PROBLEM STATEMENT = Filter the entries, keeping every line with the string "items".

Entries taken from a collection =
*** Begin section ***

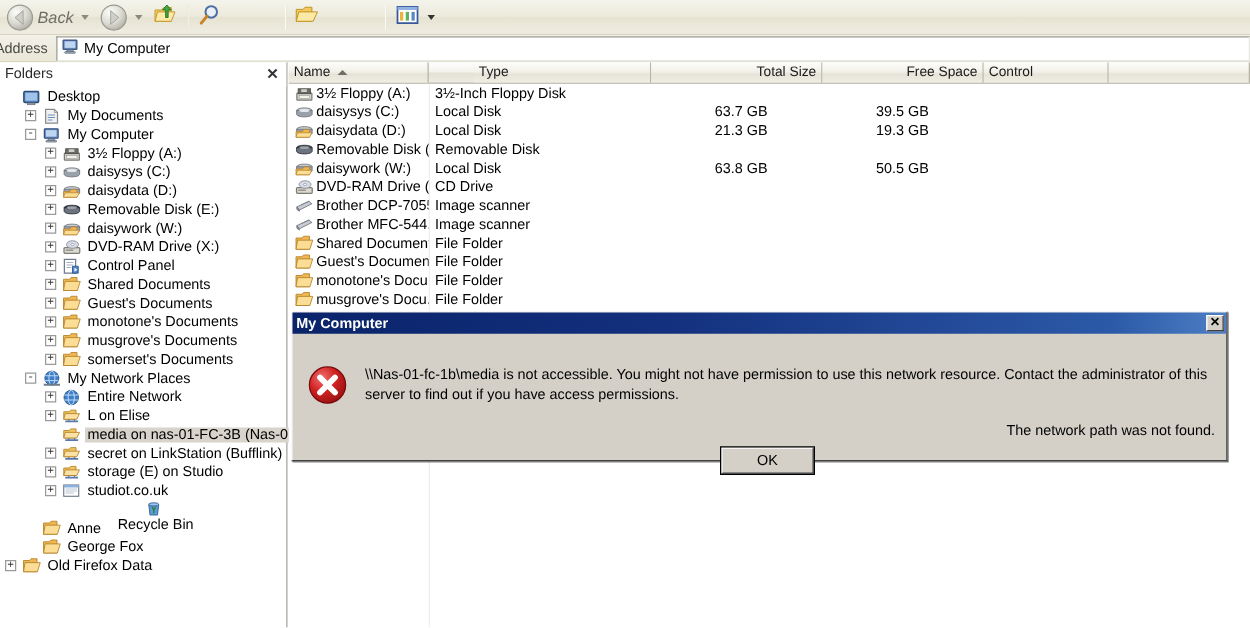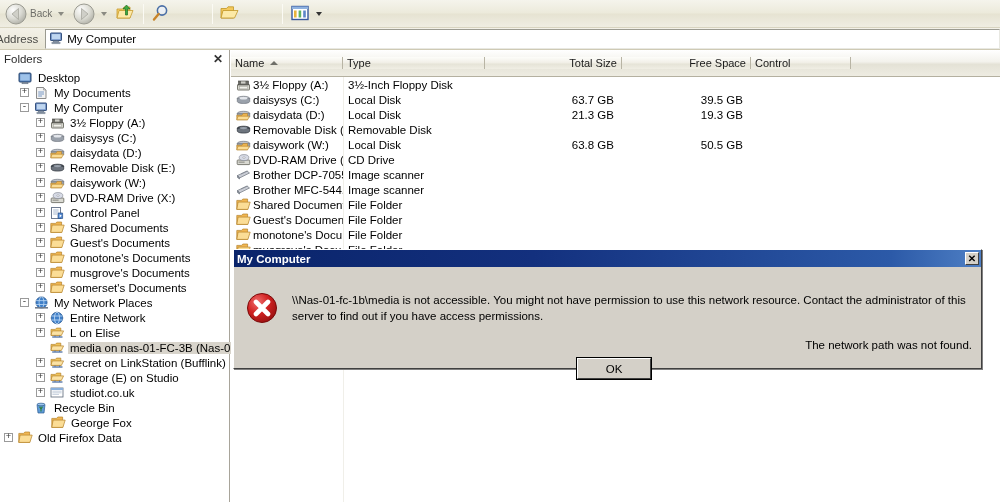--- a/index.html
+++ b/index.html
@@ -31,7 +31,7 @@
     height: 24px; padding: 0 3px;
     cursor: default;
   }
-  .tb-label { color: #6d6d68; font-size: 10px; white-space: nowrap; }
+  .tb-label { color: #6d6d68; font-size: 13px; white-space: nowrap; font-style: italic; }
   .tb-label.dark { color: #1a1a1a; margin-top: 48px; }
   .tb-sep {
     width: 1px; height: 20px; margin: 0 4px;

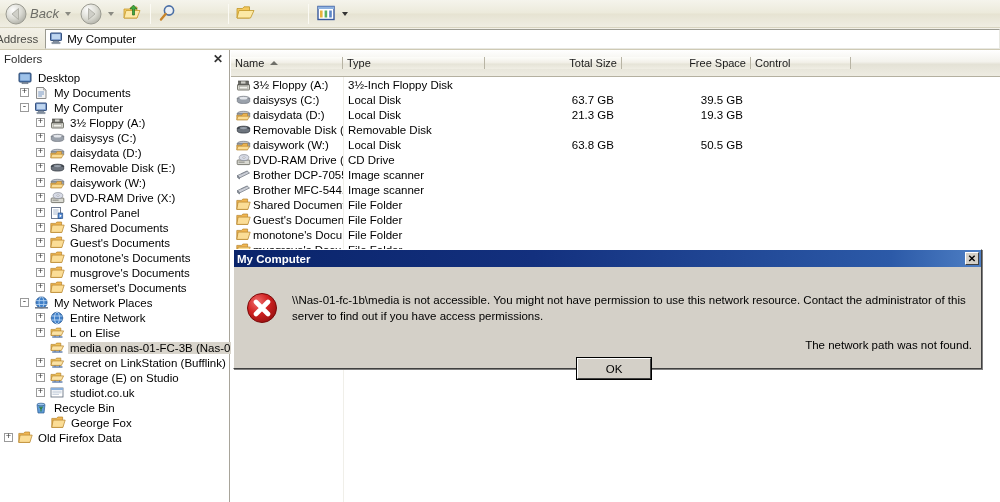--- a/index.html
+++ b/index.html
@@ -132,10 +132,9 @@
     background: #ffffff;
   }
   #list-header {
-    display: flex; height: 27px;
+    display: flex; height: 17px;
     background: linear-gradient(to bottom, #ffffff 0%, #f3f2ec 45%, #e4e2d6 55%, #eeece2 100%);
     border-bottom: 1px solid #b4b0a0;
-    align-items: center;
   }
   .hcell {
     font-size: 11px; color: #1a1a1a;

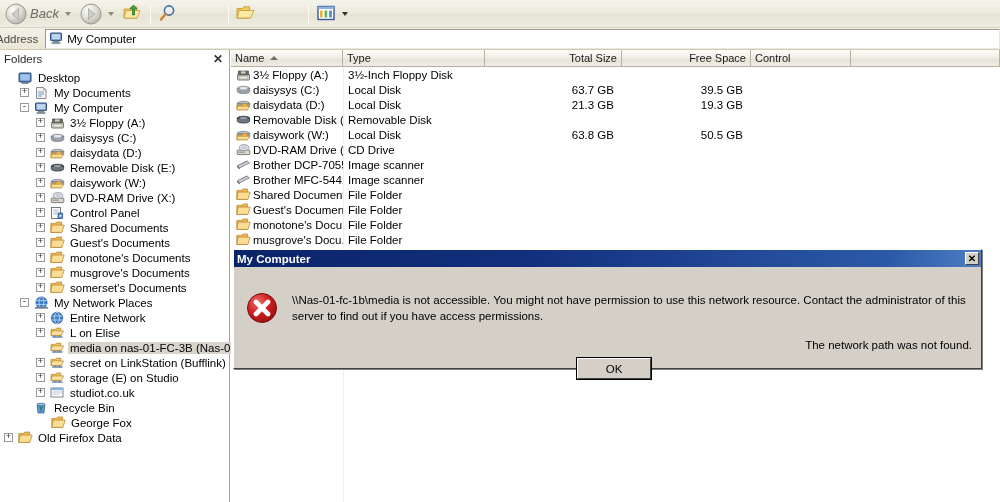--- a/index.html
+++ b/index.html
@@ -631,7 +631,7 @@
           <span>Name</span>
           <span class="sortarrow"></span>
         </div>
-        <div class="hcell" style="width: 142px;">
+        <div class="hcell" style="width: 142px; margin-left: 36px;">
           <span>Type</span>
         </div>
         <div class="hcell right" style="width: 137px;">

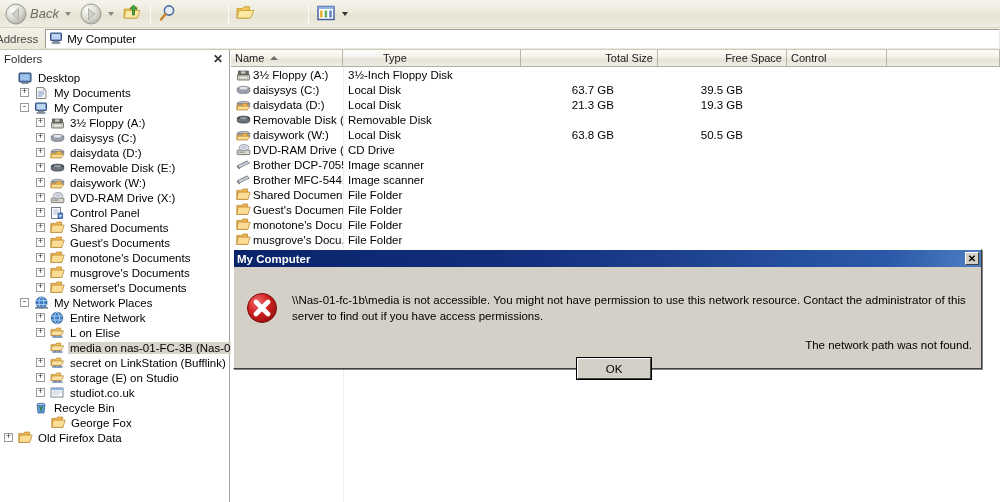--- a/index.html
+++ b/index.html
@@ -601,6 +601,16 @@
             </svg>
           </span>
           <span class="tlabel">Recycle Bin</span>
+        </div>
+        <div class="tnode" style="padding-left: 20px;">
+          <span class="nofx"></span>
+          <span class="ticon">
+            <svg width="15" height="13" viewBox="0 0 15 13">
+              <path d="M0.8 2.4 L5.6 2.4 L6.8 1 L11.6 1 L11.6 11.4 L0.8 11.4 Z" fill="#f0b652" stroke="#b5832a" stroke-width="0.7"></path>
+              <path d="M2.1 4.1 L14.2 4.1 L11.9 11.4 L0.8 11.4 Z" fill="#fbdd96" stroke="#b5832a" stroke-width="0.7"></path>
+            </svg>
+          </span>
+          <span class="tlabel">Anne</span>
         </div>
         <div class="tnode" style="padding-left: 20px; margin-left: 17px;">
           <span class="nofx"></span>

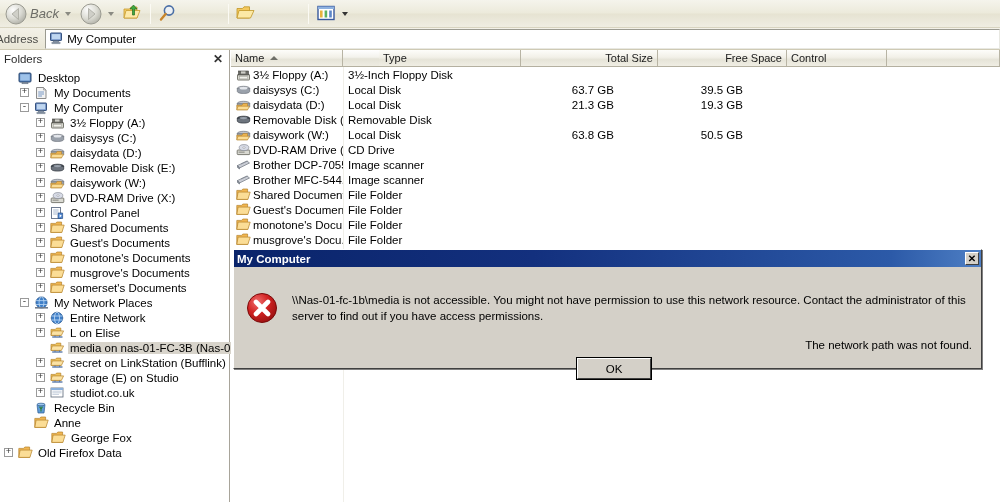--- a/index.html
+++ b/index.html
@@ -591,7 +591,7 @@
           </span>
           <span class="tlabel">studiot.co.uk</span>
         </div>
-        <div class="tnode" style="padding-left: 20px;">
+        <div class="tnode" style="padding-left: 20px; flex-direction: column;">
           <span class="nofx"></span>
           <span class="ticon">
             <svg width="14" height="14" viewBox="0 0 14 14">

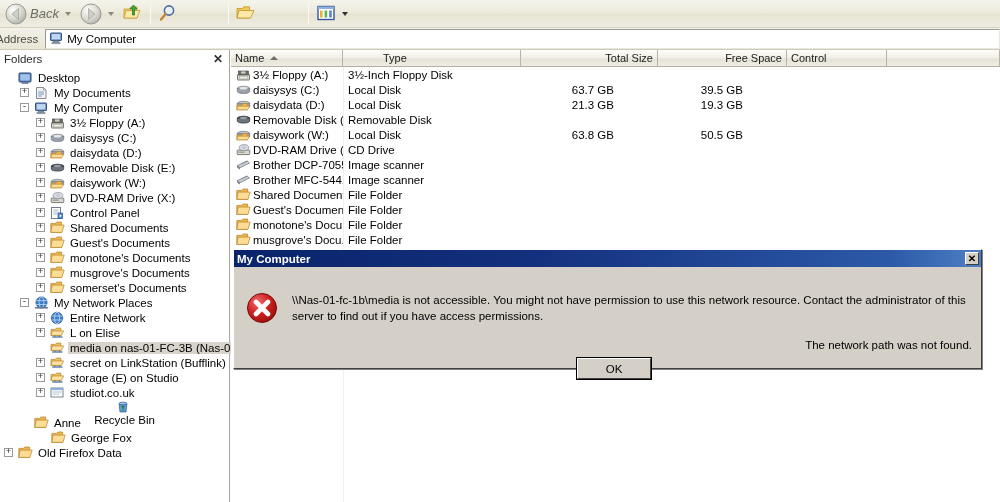--- a/index.html
+++ b/index.html
@@ -612,7 +612,7 @@
           </span>
           <span class="tlabel">Anne</span>
         </div>
-        <div class="tnode" style="padding-left: 20px; margin-left: 17px;">
+        <div class="tnode" style="padding-left: 20px;">
           <span class="nofx"></span>
           <span class="ticon">
             <svg width="15" height="13" viewBox="0 0 15 13">

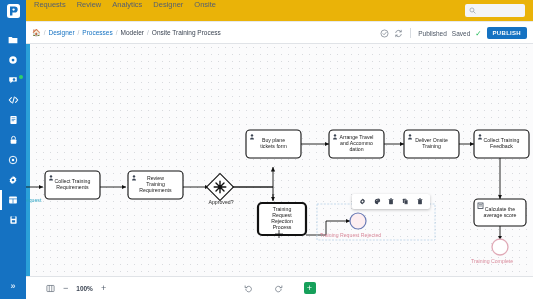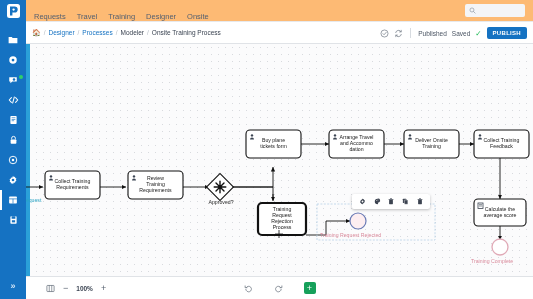--- a/index.html
+++ b/index.html
@@ -41,8 +41,8 @@
   .topnav {
     position: absolute; left: 26px; top: 0;
     width: 507px; height: 22px;
-    background: #fdba74; border-bottom: 1px solid #e7e9ec;
-    display: flex; align-items: flex-end;
+    background: #eab308; border-bottom: 1px solid #e7e9ec;
+    display: flex; align-items: flex-start;
   }
   .topnav-links { display: flex; gap: 11px; margin-left: 8px; }
   .topnav-link {

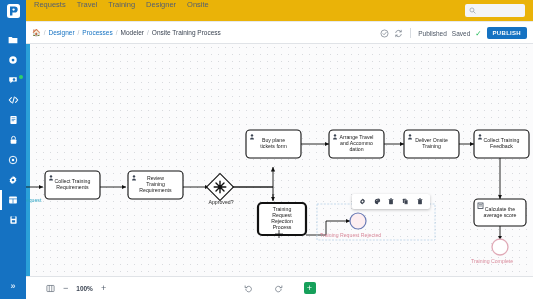--- a/index.html
+++ b/index.html
@@ -227,7 +227,7 @@
   <div class="topnav">
     <div class="topnav-links">
       <span class="topnav-link">Requests</span>
-      <span class="topnav-link">Travel</span>
+      <span class="topnav-link">Review</span>
       <span class="topnav-link">Training</span>
       <span class="topnav-link">Designer</span>
       <span class="topnav-link">Onsite</span>

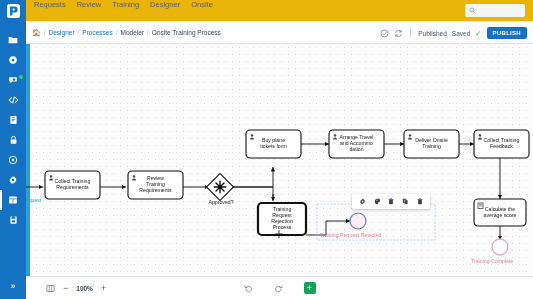--- a/index.html
+++ b/index.html
@@ -228,7 +228,7 @@
     <div class="topnav-links">
       <span class="topnav-link">Requests</span>
       <span class="topnav-link">Review</span>
-      <span class="topnav-link">Training</span>
+      <span class="topnav-link">Analytics</span>
       <span class="topnav-link">Designer</span>
       <span class="topnav-link">Onsite</span>
     </div>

*** End section ***

RESULT OF THE EXERCISE =
-    align-items: center;
-    display: flex; align-items: flex-end;
+    display: flex; align-items: flex-start;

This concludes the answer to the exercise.